Ethanol in Motorcycles – The Challenge Continues
This week, the American Motorcyclist Association told the U.S. Environmental Protection Agency that it should stop increasing the amount of required ethanol in the nation’s fuel supply. The AMA continued and proposed that the EPA lower the Renewable Volume Obligations for 2017.
Many in the powersports world find ethanol to be a hot-button issue and that claim is supported by the 18,162 signatures collected from motorcyclists, ATV and other motor sports enthusiasts. The concern is that with increased ethanol levels, it will void warranties, and damage various components.
There is validity to the claims – ethanol based fuels, for example, can react poorly with composite type gas tanks and cause irreparable damage. The same damaging reactions can occur to other components throughout a machine, thus causing quite a bit of alarm throughout the community. There is also evidence that higher-ethanol fuel mixtures sap performance and could increase the risk of misfueling.
The source of all the despair surrounding fuel is due to the EPA’s proposed Renewable Volume Obligations, which are part of the federal Renewable Fuel Standard. This standard calls for 18.8 billion gallons of biofuel for 2017, up from the 18.11 billion gallons this year. In 2015, the obligations were at 16.93 billion gallons.
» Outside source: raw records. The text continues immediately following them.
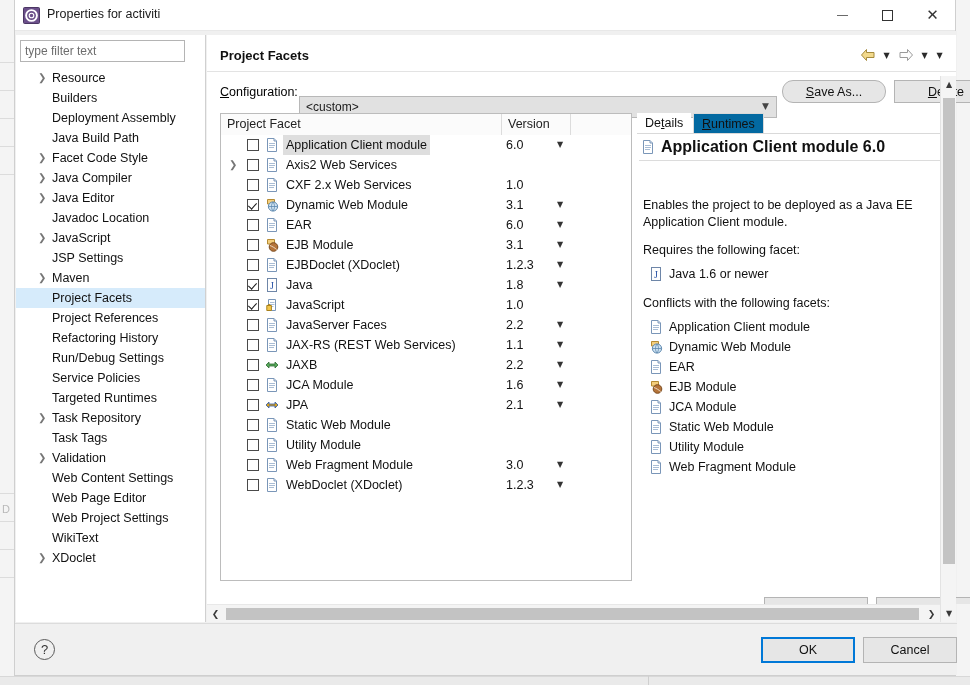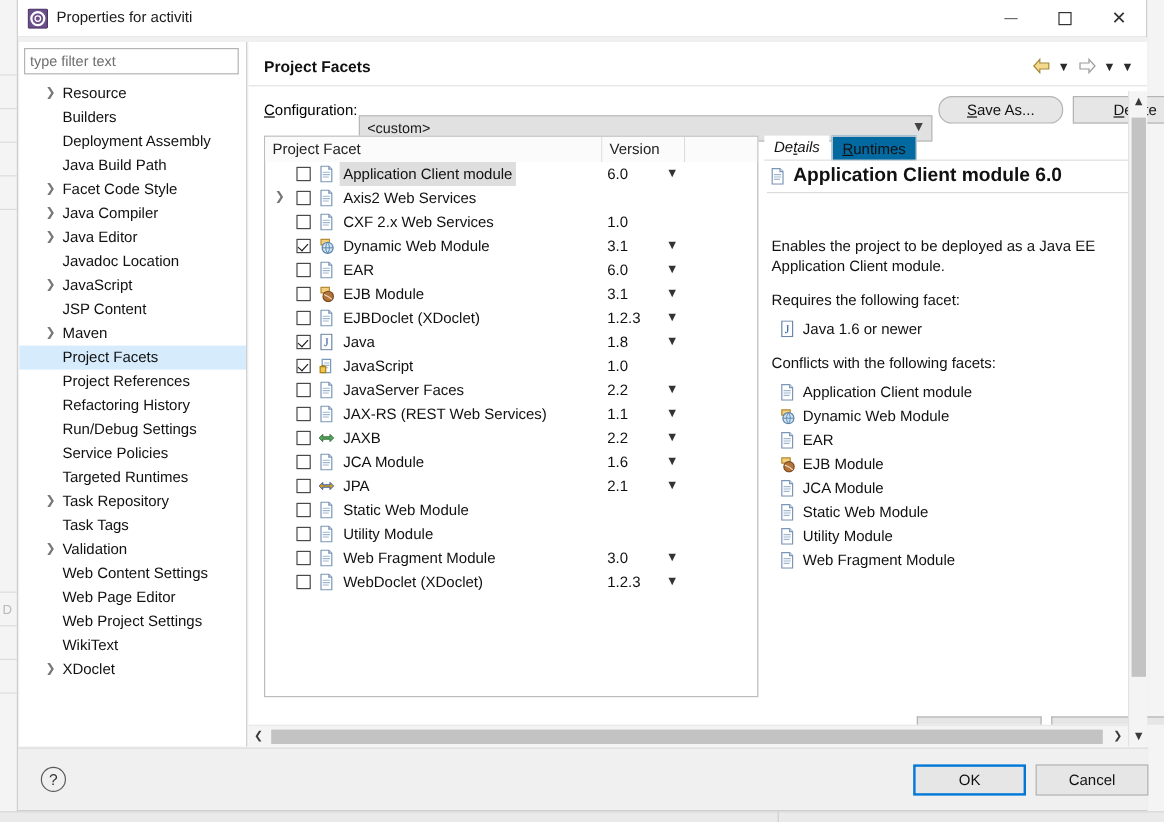--- a/index.html
+++ b/index.html
@@ -78,7 +78,7 @@
     border-right: 1px solid #d0d0d0;
   }
   .filter-box {
-    position: absolute; left: 4px; top: 5px; width: 179px; height: 22px;
+    position: absolute; left: 4px; top: 5px; width: 165px; height: 22px;
     border: 1px solid #b4b4b4; background: #fff;
     font-family: "Liberation Sans", sans-serif; font-size: 12px;
     padding: 0 4px; color: #222; outline: none;

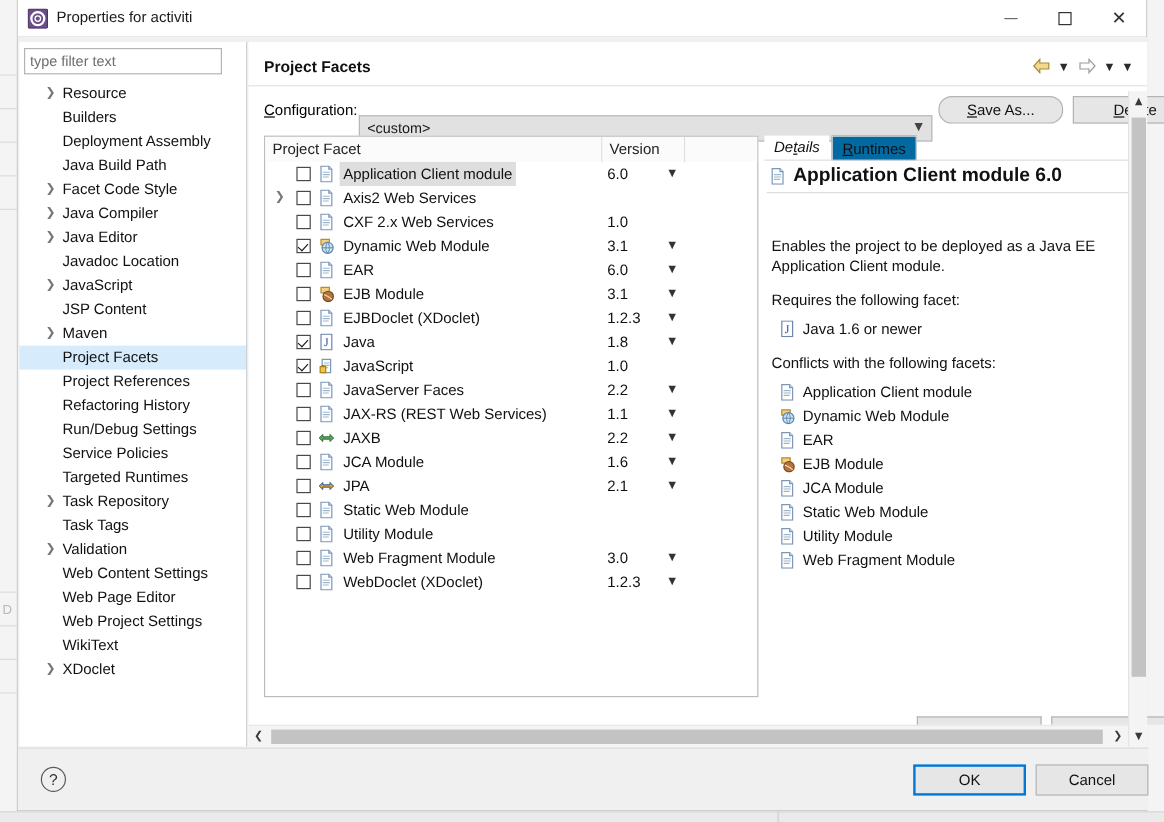--- a/index.html
+++ b/index.html
@@ -200,7 +200,7 @@
     position: absolute; top: 0; height: 21px; line-height: 20px;
     font-size: 12.5px; padding: 0 8px; color: #111;
   }
-  .tab.active { left: 0; background: #fff; border-bottom: 1px solid #fff; font-style: italic; }
+  .tab.active { left: 0; background: #fff; border-bottom: 1px solid #fff; }
   .tab.inactive { left: 56px; background: #0369a1; border: 1px solid #d9d9d9; border-bottom: none; }
   .tab u { text-decoration: underline; }
   .tabs::after {

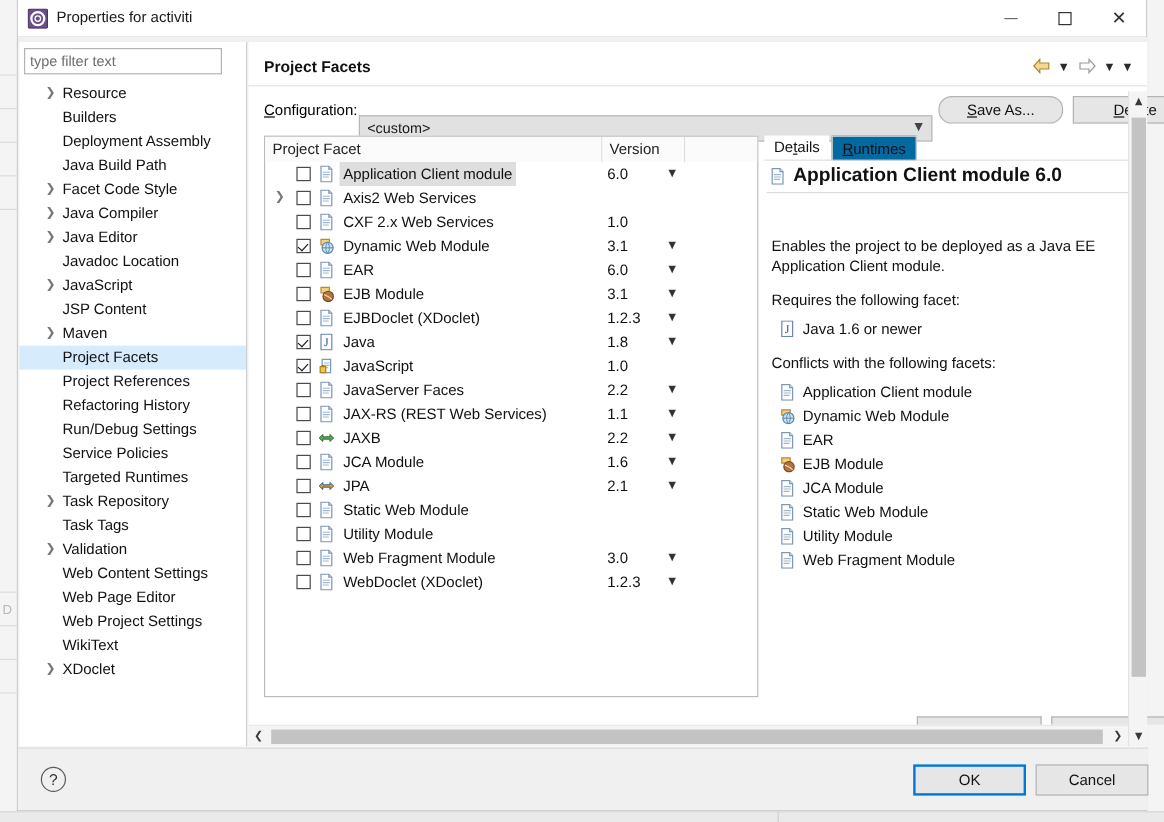--- a/index.html
+++ b/index.html
@@ -343,7 +343,7 @@
           <div class="nav-item"><span class="twisty">❯</span><span>Java Editor</span></div>
           <div class="nav-item"><span>Javadoc Location</span></div>
           <div class="nav-item"><span class="twisty">❯</span><span>JavaScript</span></div>
-          <div class="nav-item"><span>JSP Content</span></div>
+          <div class="nav-item"><span>JSP Settings</span></div>
           <div class="nav-item"><span class="twisty">❯</span><span>Maven</span></div>
           <div class="nav-item selected"><span>Project Facets</span></div>
           <div class="nav-item"><span>Project References</span></div>

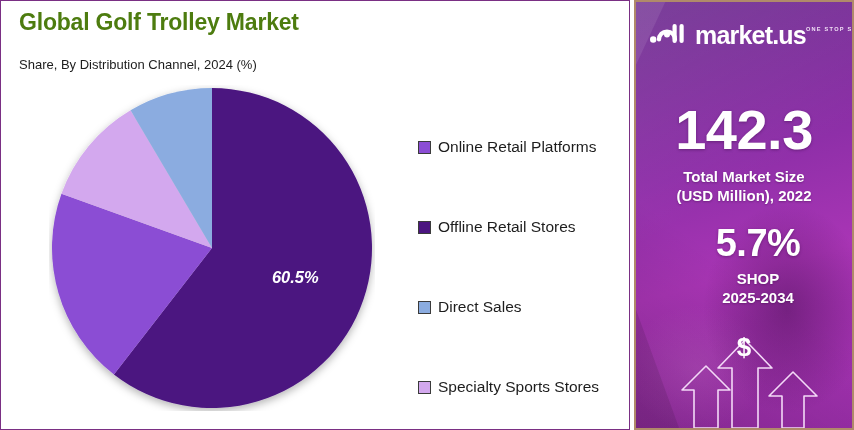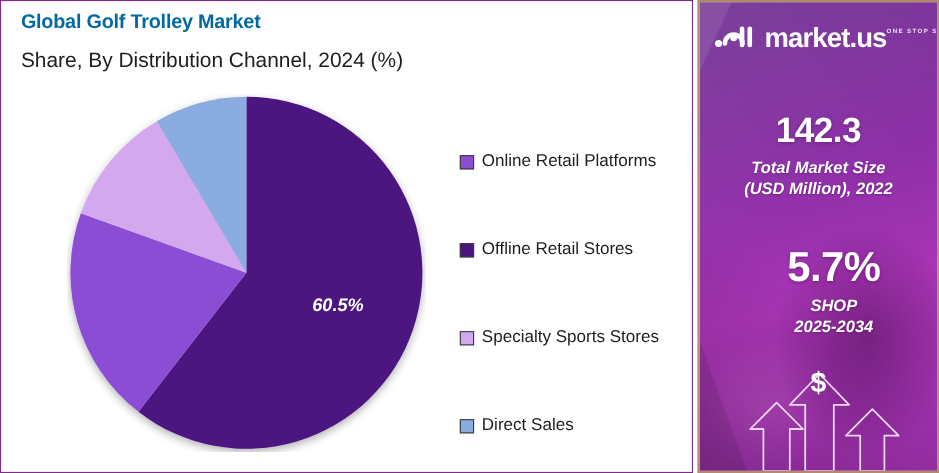--- a/index.html
+++ b/index.html
@@ -34,9 +34,9 @@
     position: absolute;
     left: 18px;
     top: 8px;
-    font-size: 18px;
-    font-weight: bold;
-    color: #0369a1;
+    font-size: 23px;
+    font-weight: bold;
+    color: #4d7c0f;
     letter-spacing: -0.2px;
     white-space: nowrap;
   }

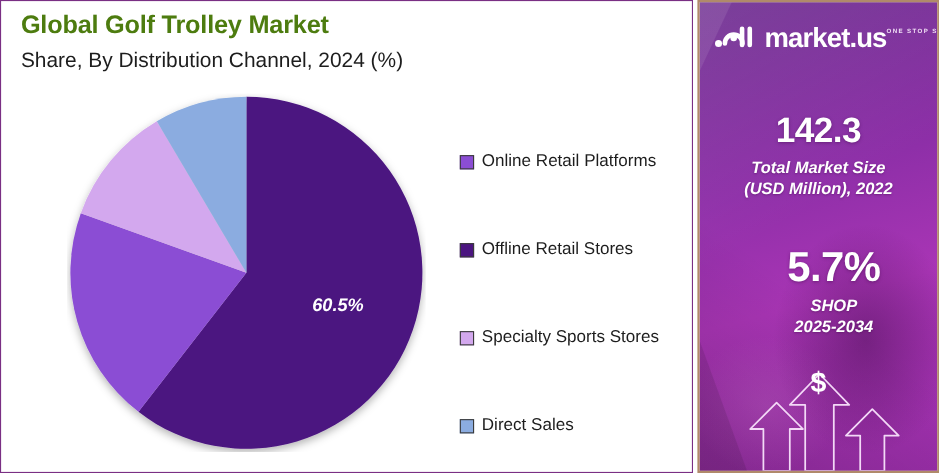--- a/index.html
+++ b/index.html
@@ -43,8 +43,8 @@
   .chart-subtitle {
     position: absolute;
     left: 18px;
-    top: 44px;
-    font-size: 19px;
+    top: 56px;
+    font-size: 13px;
     font-weight: normal;
     color: #1d1d1d;
     white-space: nowrap;

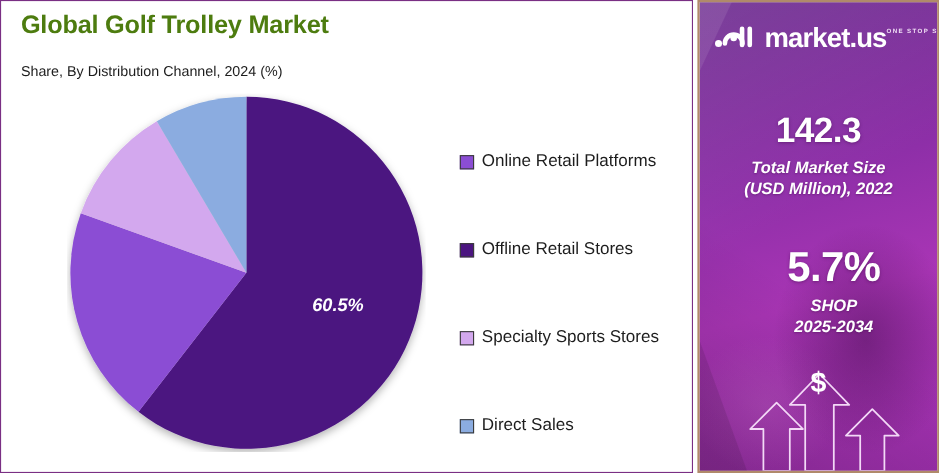--- a/index.html
+++ b/index.html
@@ -149,7 +149,7 @@
   .stat-1 { top: 100px; }
   .stat-2 { top: 222px; margin-left: 14px; }
   .stat-value {
-    font-size: 32px;
+    font-size: 56px;
     font-weight: bold;
     color: #ffffff;
     line-height: 1;

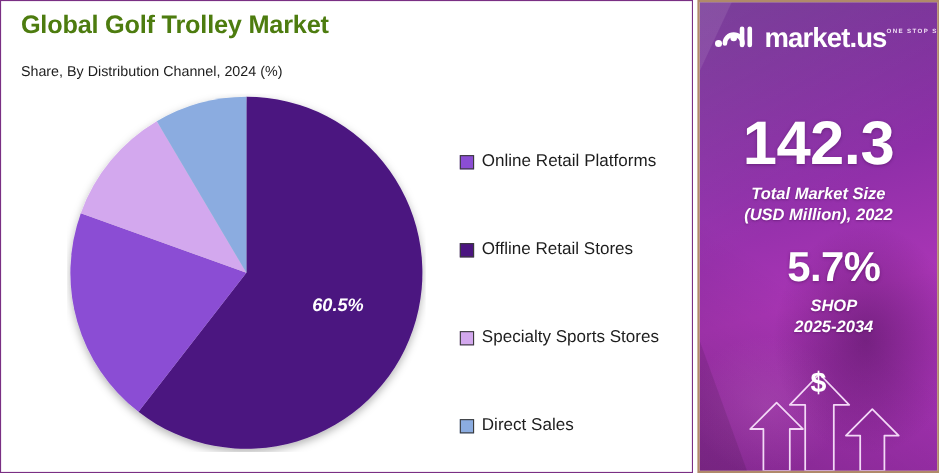--- a/index.html
+++ b/index.html
@@ -164,7 +164,6 @@
     line-height: 1.28;
     margin-top: 9px;
     text-shadow: 0 1px 2px rgba(60,10,70,0.4);
-    font-style: italic;
   }
   .stat-caption.tight { margin-top: 7px; }
 

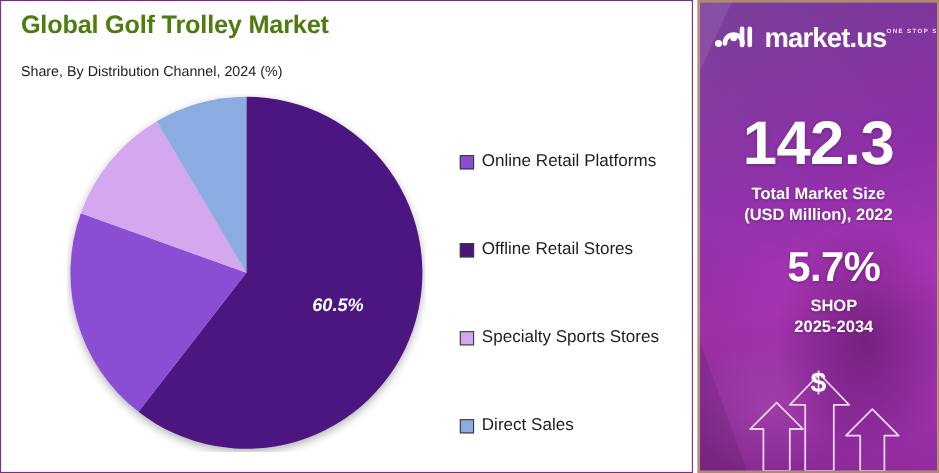--- a/index.html
+++ b/index.html
@@ -53,7 +53,7 @@
   
   .pie-wrap {
     position: absolute;
-    left: 60px;
+    left: 48px;
     top: 84px;
     width: 326px;
     height: 326px;

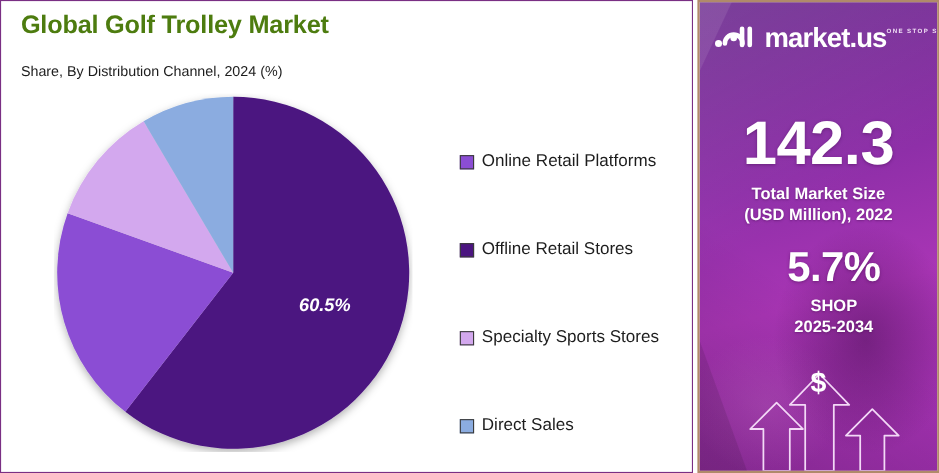--- a/index.html
+++ b/index.html
@@ -224,12 +224,12 @@
         <span class="legend-text">Offline Retail Stores</span>
       </div>
       <div class="legend-item">
+        <span class="legend-swatch" id="sw3" style="background: rgb(139, 172, 224);"></span>
+        <span class="legend-text">Direct Sales</span>
+      </div>
+      <div class="legend-item">
         <span class="legend-swatch" id="sw2" style="background: rgb(211, 168, 238);"></span>
         <span class="legend-text">Specialty Sports Stores</span>
-      </div>
-      <div class="legend-item">
-        <span class="legend-swatch" id="sw3" style="background: rgb(139, 172, 224);"></span>
-        <span class="legend-text">Direct Sales</span>
       </div>
     </div>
“The current proposed volumes would greatly increase the risk of inadvertent misfueling for motorcyclists and ATV owners by forcing the widespread availability of higher-ethanol fuel blends that are unsafe for these vehicles, such as E15,” said Wayne Allard, AMA vice president of government relations. “And the EPA has proposed the increases, despite its acknowledgement that the market can’t absorb the higher ethanol production rates.”
The proposed percentage standards call for renewable fuel to compose 10.44 percent of the transportation fuel pool in 2017. What is most commonly found at the pump in the US is E10, an ethanol based fuel that has 10% ethanol by volume.
In order to meet the standards that it has set forth, the EPA is pushing for E15, which has an ethanol concentration of 15% by volume, to be used in model year 2001 and newer vehicles, as well as expanded use of the E85 in flex-fuel vehicles. When designed, manufacturers did not intend the nearly 22 million motorcycles and ATV’s in the US to make use of E15 or higher ethanol blends. Those of you who are familiar with performance tuning know that this could create many adverse conditions – none bode well for an engine.
“The AMA is fighting to ensure a safe fuel supply for motorcyclists, ATV riders and users of other small engines,” Allard said. “As the volume obligations continue to rise, even as fuel consumption declines or remains the same, the risk of inadvertent misfueling increases dramatically. The EPA has made it illegal for motorcyclists and ATV riders to use E15 fuel, yet shows little interest in the misfueling issue.”
The AMA states that, “The least the EPA could do is initiate a public information campaign on the dangers of misfueling, what fuel blend to select at the pump and what to do if a higher-ethanol blend gets into the vehicle tank.” If the E15 proposal succeeds, this could cause damage to millions of vehicles out on the consumer market, and cost owners when trying to repair or update their machines to use these fuel mixtures effectively.
Congress is being encouraged to address the situation with a long-term fix to the situation. All individuals, regardless of their political leanings, are being urged to visit the AMA Action Center and find out how to contact their state representatives about this issue.